Update of Antitubercular Prodrugs from a Molecular Perspective: Mechanisms of Action, Bioactivation Pathways, and Associated Resistance

The place of prodrugs in the current antitubercular therapeutic arsenal is preponderant, since two of the four first-line antitubercular agents, isoniazid (INH) and pyrazinamide (PZA), need to be activated by Mycobacterium tuberculosis before exerting their activity. In addition, six other prodrugs can be found in the second- and third-line therapeutic regimens. The emergence of mycobacterial strains resistant to one or several antitubercular agents is one of the main issues of the antitubercular therapy. In the case of prodrugs, the resistance phenomenon is often related to a mutation in the gene encoding for the activation enzymes, resulting thus in a default of these enzymes that are no more able to activate prodrugs. Consequently, identification of the prodrugs targets and a better understanding of their modes of action and also of their activation mechanisms are of crucial importance.

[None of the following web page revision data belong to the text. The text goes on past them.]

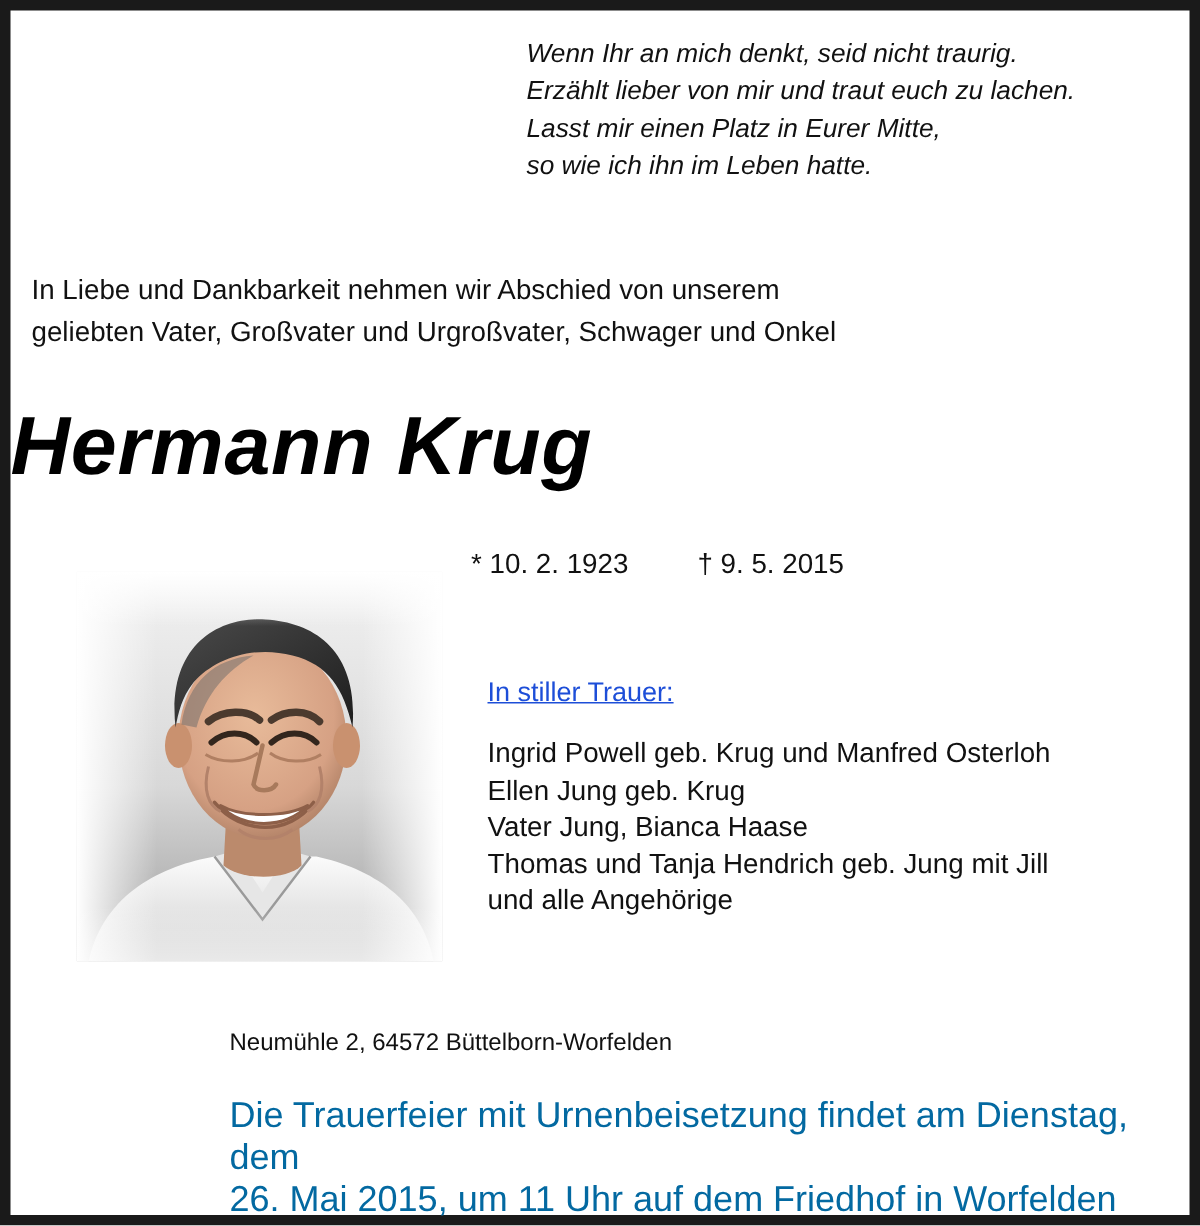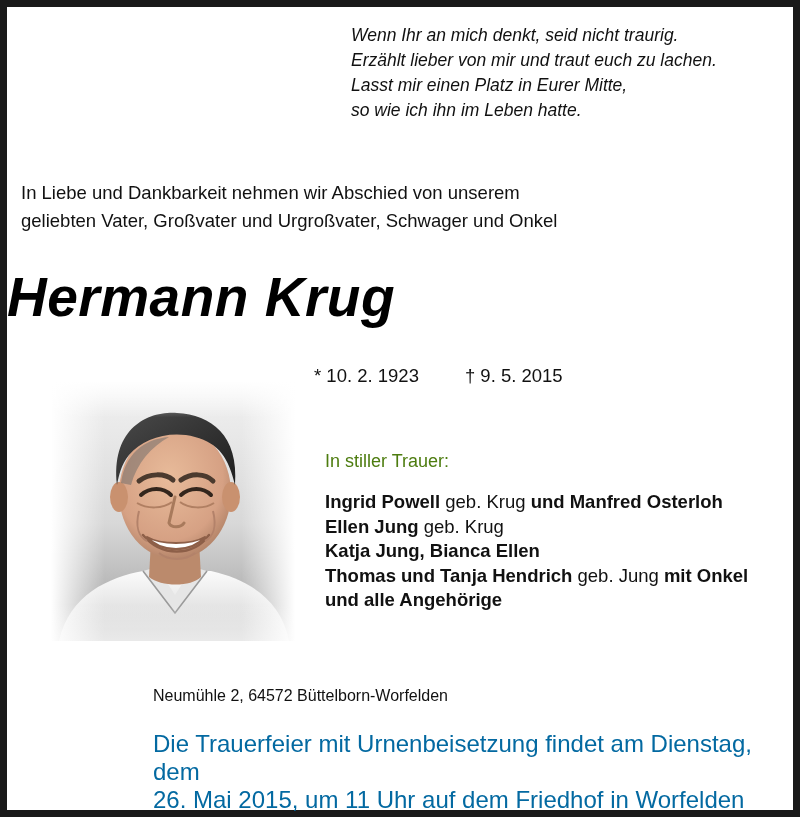"In stiller Trauer:" .mourn-label { color: #4d7c0f -> #1d4ed8; text-decoration: none -> underline }
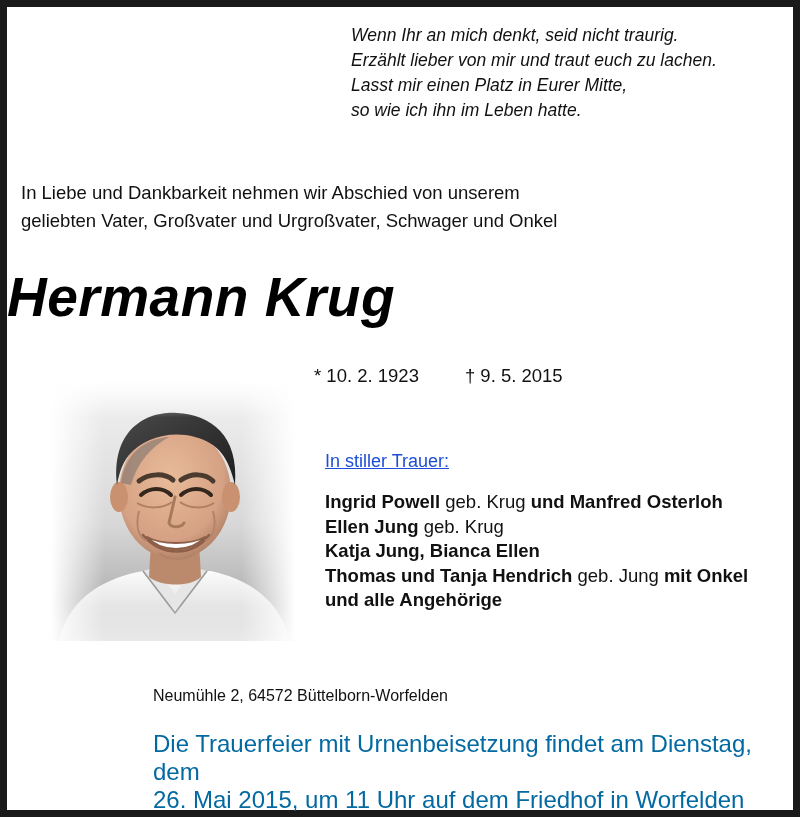"Ingrid Powell" .mourners .b { font-weight: bold -> normal }
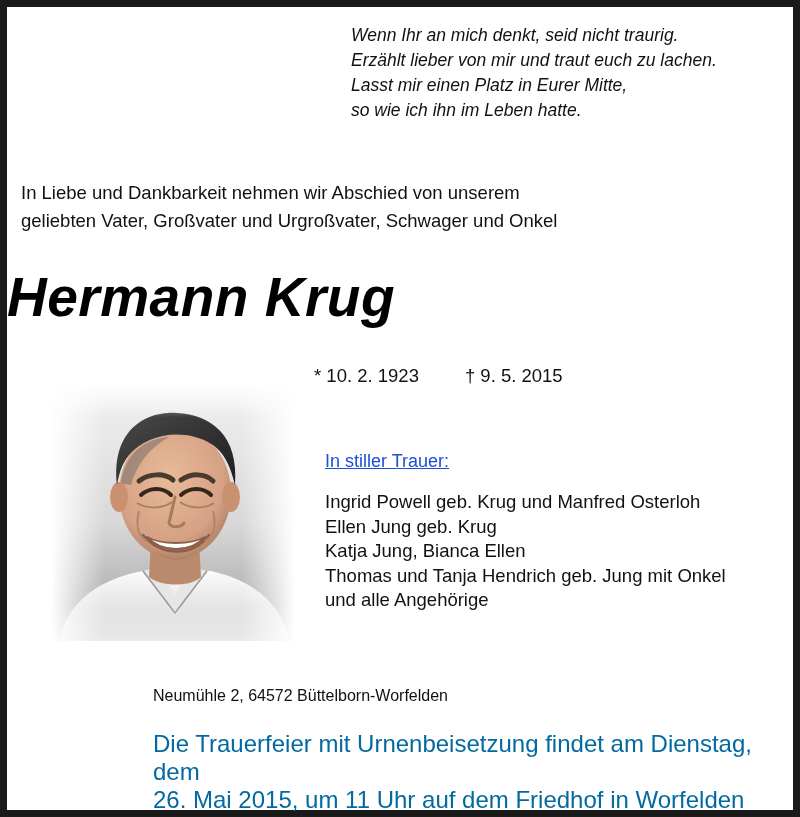"Katja Jung, Bianca Ellen" span.b { text: Katja Jung, Bianca Ellen -> Vater Jung, Bianca Haase }
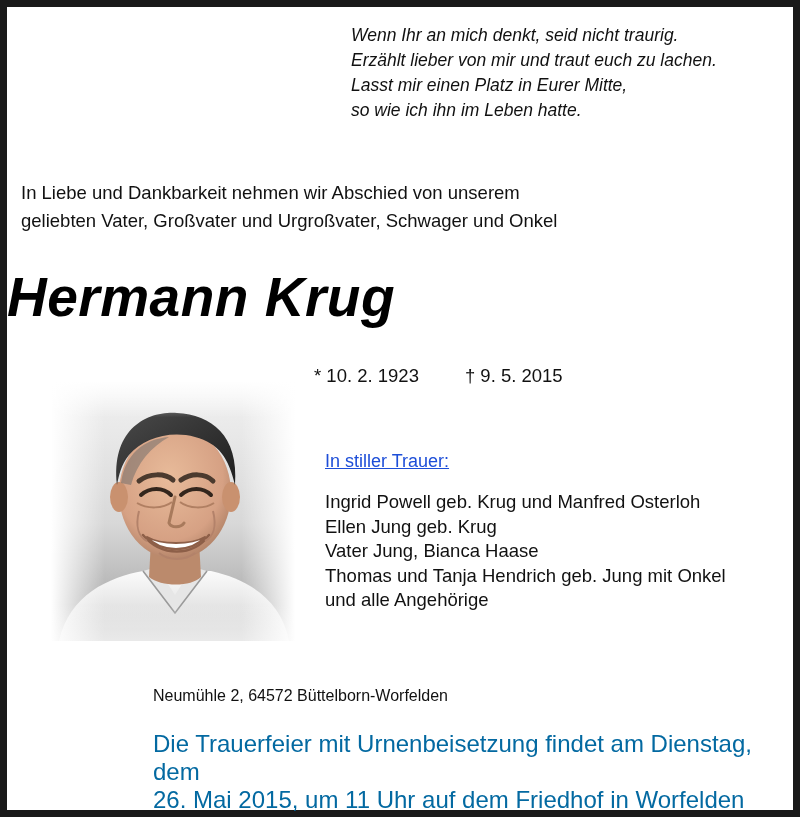"mit Onkel" span.b { text: Onkel -> Jill }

Related to their molecular mechanism of activation, these prodrugs may thus be classified in four categories: activation via oxidation (catalase-peroxidase (KatG) or flavin monooxygenase (EthA) enzymes), condensation (FolP1 and FolC), hydrolysis (by the amidase PncA) and reduction (by the nitroreductase DnD) mechanisms. For each prodrug, these mechanisms are described in details, as well as the mechanism of action of its active metabolite. Finally, the reported resistance related to these mechanisms of activation/action are also addressed in a molecular perspective.